Susan Ethleen "Sudie" Brown (February 27, 1881 – July 12, 1951)

Born in Arkansas (two birth dates appear in records: 1881 and 1882). She married John Brents and died in Atascosa County, Texas.

 

John Stephen Brown (April 26, 1886 – unknown)

Born in Arkansas. John Stephen appears in the 1900 census as a 15-year-old still living with his widowed mother in Cherokee Nation. His later life is not yet fully documented.

 

Debetha "Biddie" Brown (April 30, 1889 – March 25, 1972)

Born in Arkansas, Biddie married Milo Cecil Scroggins (1883–1958) on February 23, 1906, in Ardmore, Indian Territory. She lived a long life, dying in Holdenville, Oklahoma, at age 82.

 

Sallie May Brown (December 6, 1892 – unknown)

Born in Arkansas. Sallie May appears in the 1900 census with her mother.

 

Rosa Belle Brown (April 12, 1895 – unknown)

Born in Indian Territory near Stigler. She was about five years old when her father died, and appears in the 1900 census.

 

Jesse James Brown (September 13, 1897 – January 29, 1962)

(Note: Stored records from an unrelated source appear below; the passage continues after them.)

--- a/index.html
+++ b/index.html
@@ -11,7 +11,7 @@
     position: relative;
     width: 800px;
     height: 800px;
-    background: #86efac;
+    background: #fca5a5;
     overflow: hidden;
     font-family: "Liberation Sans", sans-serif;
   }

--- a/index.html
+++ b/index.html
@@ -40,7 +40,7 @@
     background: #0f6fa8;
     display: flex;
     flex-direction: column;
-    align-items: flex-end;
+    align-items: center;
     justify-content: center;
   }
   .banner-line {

The youngest child, born in Indian Territory near Stigler. He was only two when Jack died. Jesse married Ida Mae Hill Turner (1898–1969) around 1920.

 

Susan After Jack's Death

After Jack's death in 1900, Susan Brown carried on with extraordinary determination. The 1900 U.S. Census, taken just months after Jack died, found her heading a household in Township 10 of the Cherokee Nation, listed as a widow, age 42, with nine children (eight living). Five children were still at home: John Stephen (15), Betha (11), Sally M. (8), Rosa B. (5), and baby Jesse J. (2).

She described herself as having had nine children, with eight still living — meaning one child had already died before the 1900 census. This unnamed child is not identified in the available records.

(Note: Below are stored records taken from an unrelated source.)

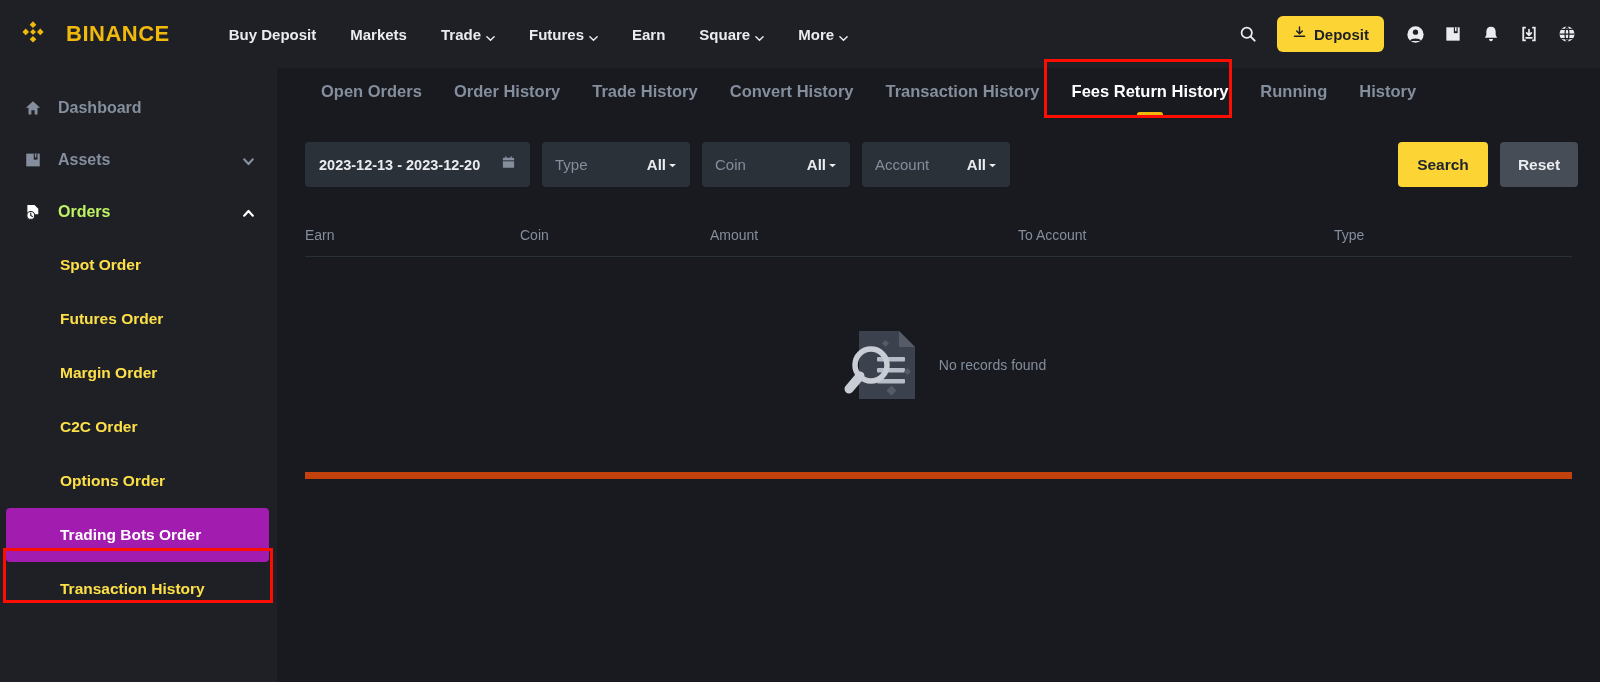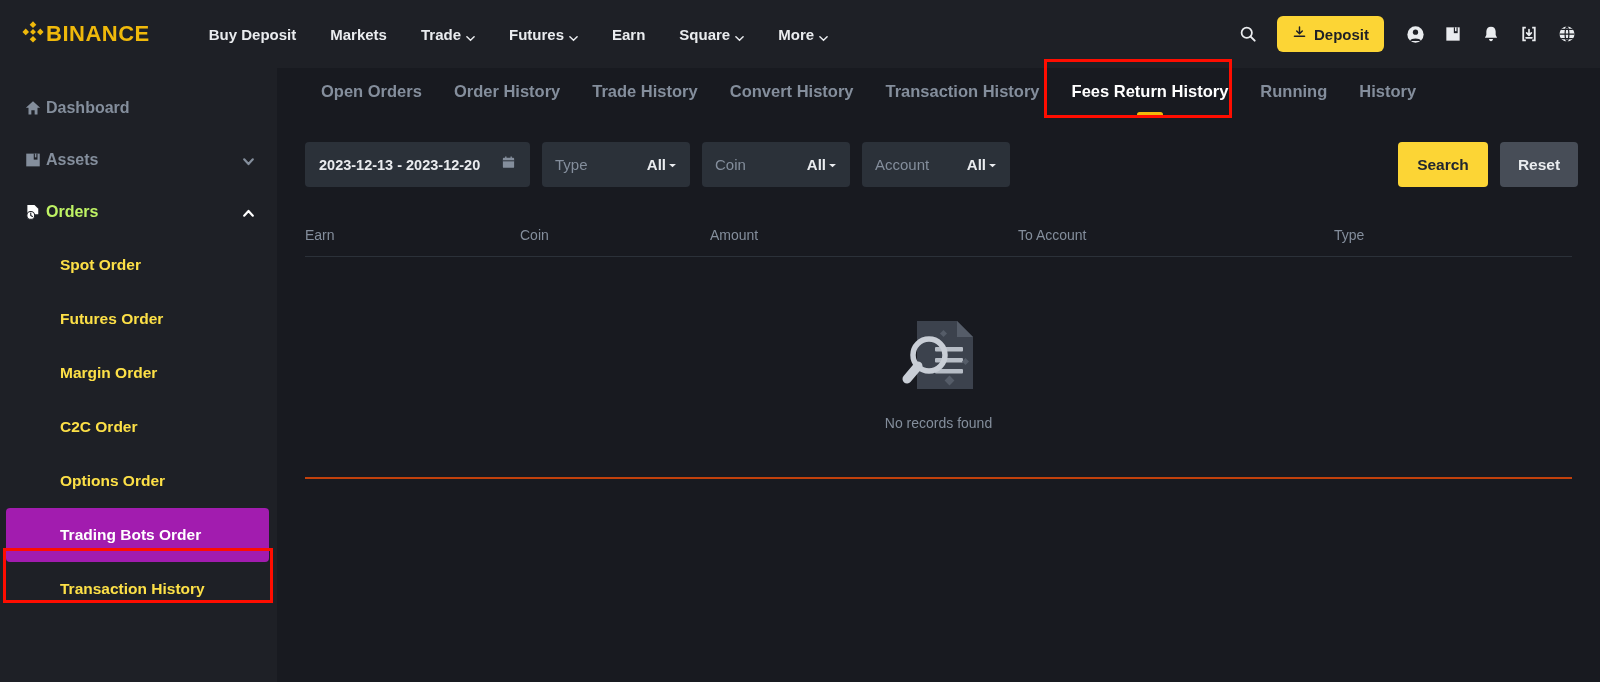--- a/index.html
+++ b/index.html
@@ -18,7 +18,7 @@
     background:#1E2026;
     display:flex; align-items:center;
   }
-  .logo-wrap{ display:flex; align-items:flex-start; margin-left:20px; gap:0; cursor:pointer; }
+  .logo-wrap{ display:flex; align-items:flex-start; margin-left:20px; gap:20px; cursor:pointer; }
   .logo-mark{ width:26px; height:26px; position:relative; }
   .brand-text{ font-size:22px; font-weight:bold; color:#F0B90B; letter-spacing:0.5px; }
 

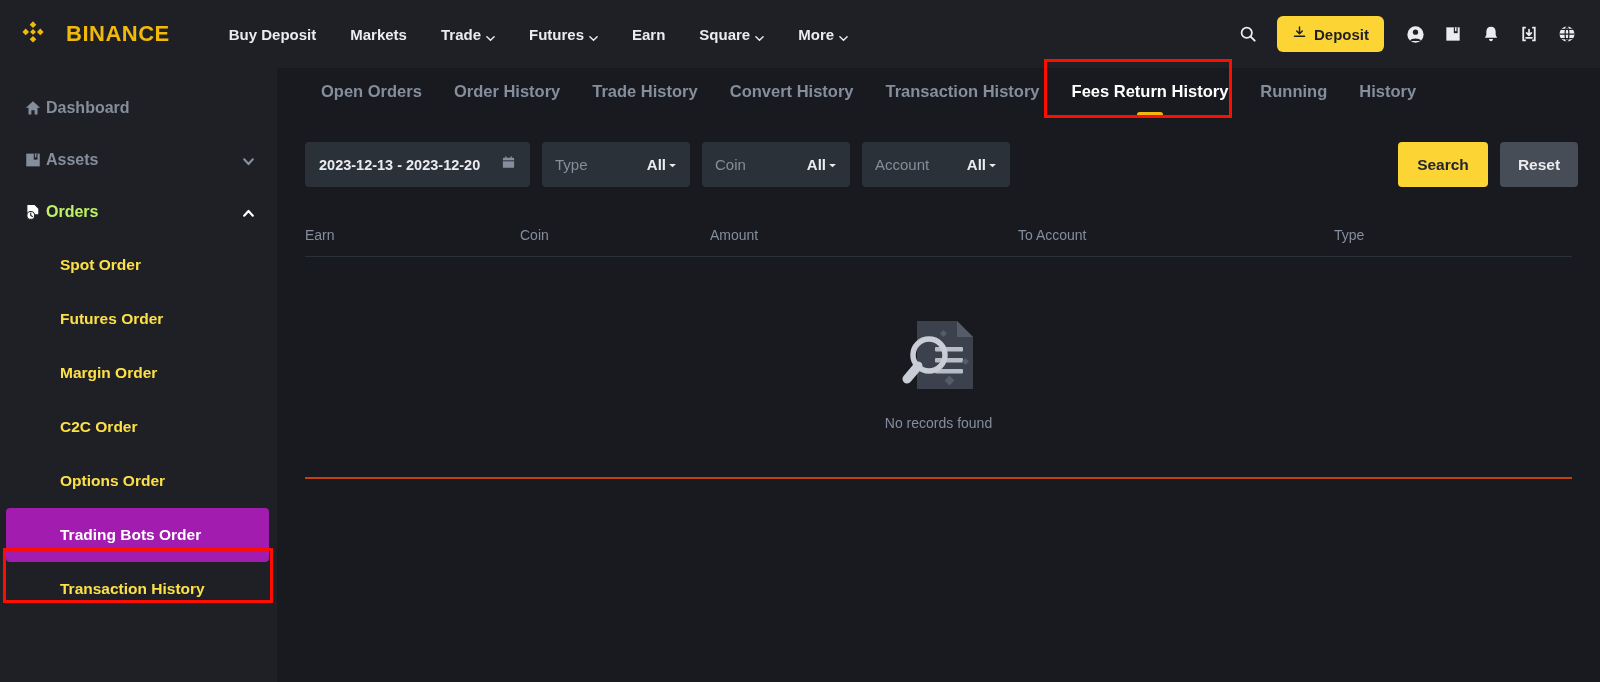--- a/index.html
+++ b/index.html
@@ -57,7 +57,7 @@
   }
   .side-item .s-icon{ width:22px; display:flex; align-items:center; color:#848E9C; }
   .side-item .s-label{
-    font-size:16px; color:#848E9C; font-weight:bold; flex:1;
+    font-size:16px; color:#848E9C; font-weight:bold; margin-left:12px; flex:1;
   }
   .side-item.active .s-label{ color:#bef264; }
   .side-item.active .s-icon{ color:#FFFFFF; }

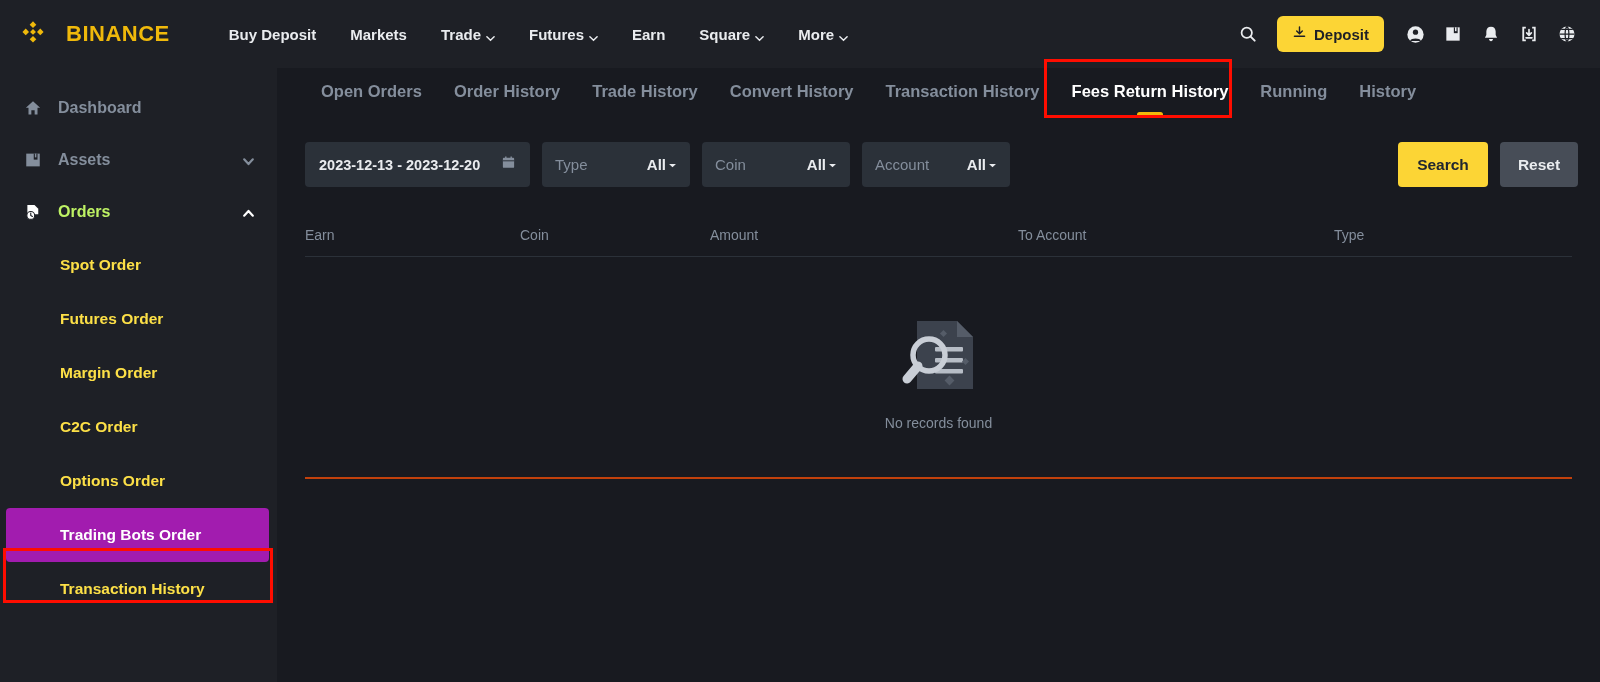--- a/index.html
+++ b/index.html
@@ -125,9 +125,9 @@
   .c1{ width:215px; } .c2{ width:190px; } .c3{ width:308px; } .c4{ width:316px; } .c5{ flex:1; }
 
   .empty{
-    height:222px; display:flex; flex-direction:column;
+    height:222px; display:flex; flex-direction:row;
     align-items:center; justify-content:center; gap:8px;
-    border-bottom:2px solid #c2410c;
+    border-bottom:7px solid #c2410c;
     text-align:center;
   }
   .empty-text{ font-size:14px; color:#848E9C; }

At some point after 1900, Susan made one final journey — westward to New Mexico. She died in 1907 in Chaves County, New Mexico Territory, and was buried in Hagerman Cemetery, in Hagerman, Chaves County (Find A Grave Memorial #58637658, Plot 3E 11 or 13). She was about 49 years old. The journey from Mississippi to Indian Territory to New Mexico is a testament to the restless, searching spirit of American frontier families in the late 19th and early 20th centuries.

A Life in Historical Context

Jack Brown's 44 years spanned one of the most dramatic and transformative eras in American history. Born in 1855 in the Deep South, he was a child during the Civil War (1861–1865), came of age during Reconstruction (1865–1877), raised his family during the Gilded Age and the great westward expansion, and died on the Oklahoma frontier just seven years before statehood.

The westward migration of families like the Browns was part of a massive demographic shift. After the war, millions of Southerners — their livelihoods shattered, their social order overturned — looked west for a new start. Arkansas attracted many, offering cheap land and a frontier spirit. Then, as Oklahoma opened to settlement, another wave of migration followed.

The era also saw the completion of the transcontinental railroad (1869), the invention of the telephone (1876), the rise of barbed wire fencing that transformed the open range (1870s–1880s), and the closing of the American frontier (officially declared by the Census Bureau in 1890). The world Jack Brown moved through was changing at breathtaking speed.

He lived through the Reconstruction era's hopes and disappointments, the Gilded Age's vast inequalities, and the relentless pressure of westward expansion that displaced Native peoples from their lands — including in Indian Territory, where Jack and Susan spent their final years together. It was a hard life, lived close to the earth, shaped by weather and chance and the strength of family bonds.

His grave in Whitefield, Oklahoma, is a quiet marker of a life that touched Mississippi, Arkansas, and Indian Territory — three very different corners of a rapidly expanding nation.

 

John Hancock Brown is my 2nd Cousin 4X Removed.